This post has been updated to greater emphasize resistance of new comments by popular Youtube channels.
Well, that didn’t take long. Less than a month after announcing Youtube’s “tighter integration” with Google+, users of the popular video upload service are lashing out at Google for taking away a tenuous and important part of the internet at large: anonymity.
On Reddit, where anonymity continues to thrive, a post that calls for mass complaints to Google’s product page for forcing Youtube users to connect with Google+ — eliminating usernames of the past and enforcing a “real-name policy” — has raced to the front page of the website with more than 22,000 upvotes. The result has been a steady stream of complaints on the product forum, expressing outrage at Google for incorporating its social network.

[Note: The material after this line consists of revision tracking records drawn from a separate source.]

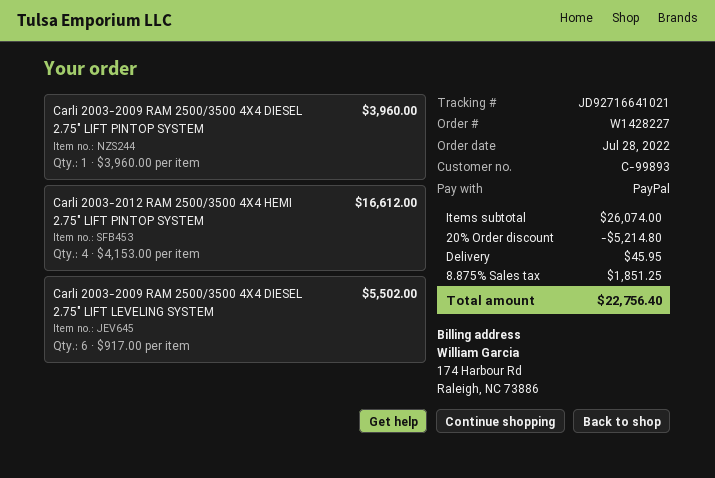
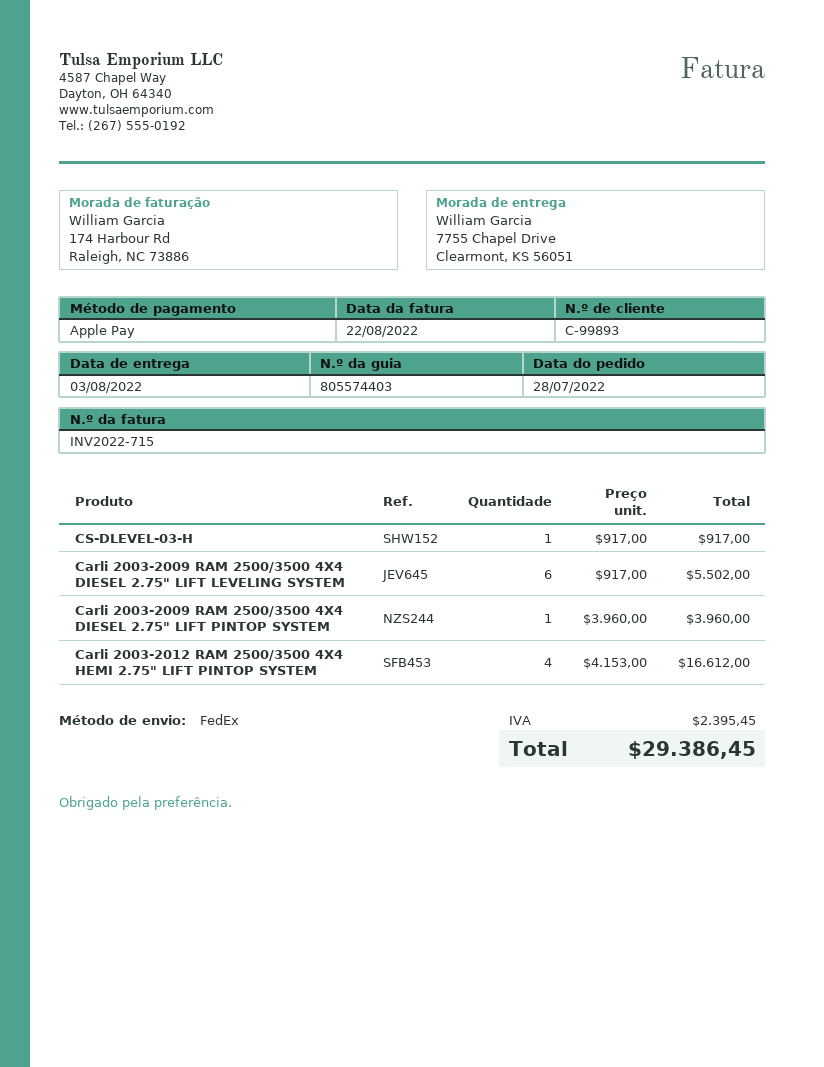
payment method: PayPal -> Apple Pay
CS-DLEVEL-03-H: none -> 1 x 917.00 = 917.00
discount: 20% = 5214.80 -> none
shipping: 45.95 -> none
tax: 1851.25 -> 2395.45
total: 22756.40 -> 29386.45

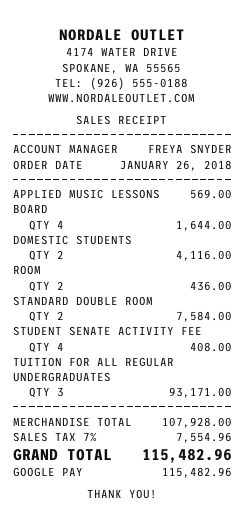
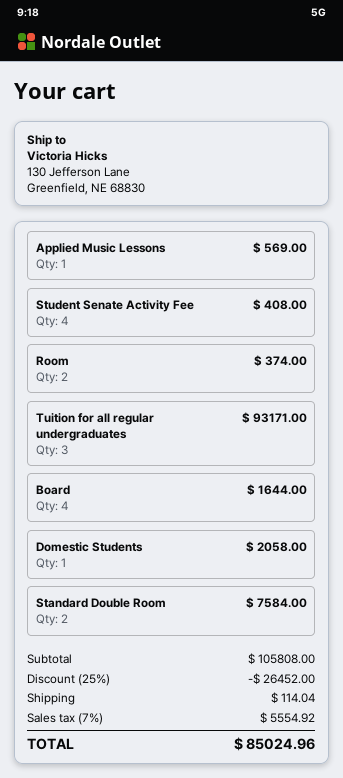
DOMESTIC STUDENTS: 2 for 4116.00 -> 1 for 2058.00
ROOM: 2 for 436.00 -> 2 for 374.00
subtotal: 107928.00 -> 105808.00
discount: none -> 25% = 26452.00
shipping: none -> 114.04
tax: 7% = 7554.96 -> 7% = 5554.92
total: 115482.96 -> 85024.96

“Isn’t this what Marketing departments are supposed to prevent? Aren’t they supposed to do, you know, market research *ahead* of time so a public lynching like this can be avoided?” wrote user Whoevers on the product forum board. “All it would take is a focus group, or a survey, or a beta test sampling, BEFORE having committed to this course of action.”
In addition to directly complaining to Google, users are also getting on board with a Change.org petition that calls for the company to roll back the Youtube commenting system to its former, anonymous state. As of this writing, more than 88,000 people have signed on in support of the effort, and it continues to grow quickly.
But it’s not just the average masses getting upset. Even Jawed Karim, the Youtube co-founder who famously posted the famous first video “Me at the Zoo”, broke an eight-year silence to complain about the changes, according to The Guardian.
The policy itself has clear intentions: take away anonymity, and there’s a possibility that Youtube’s comments will have better moderation. The website is already colloquially known for having some of the worst trolls and comments on the internet at large, which leaves videos like this Cheerios ad depicting an interracial family to ban comments altogether due to the level of racist comments it received when it was uploaded. Racism, misogyny, homophobia, and threats of rape and murder are commonplace on Youtube and on anonymous websites in general, so a real-name policy has the superficial benefit of keeping the peace while also driving traffic to Google+.
However, the system is clearly suffering from the same age-old challenges that plague companies interested in shining a light on the comments system. The internet, for better or worse, has been built on a platform of anonymity. As my colleague Mathew Ingram has indicated over many posts throughout the years, real names are tied to negative consequences — it deters people from interacting with others online and also doesn’t do as much to curb trolling as conventional thought would have many believe.
It will be interesting to see whether Google continues its course of action and keeps the real-name policy for good — and how much that decision will impact the use of Youtube overall. The comments system, especially for Youtube, is a tenuous but necessary tool — perhaps this low-key change has in fact irrevocably damaged the ecosystem Youtube has worked so hard to create.
Update: Unsurprisingly, Karim isn’t the only well-known Youtube figure speaking out about the change. Subreddit /r/youtube is keeping track of the many channel users who have also publicly denounced the new policy, including super-popular Youtube gamer PewDiePie. Thanks for the link, Adam Hoek.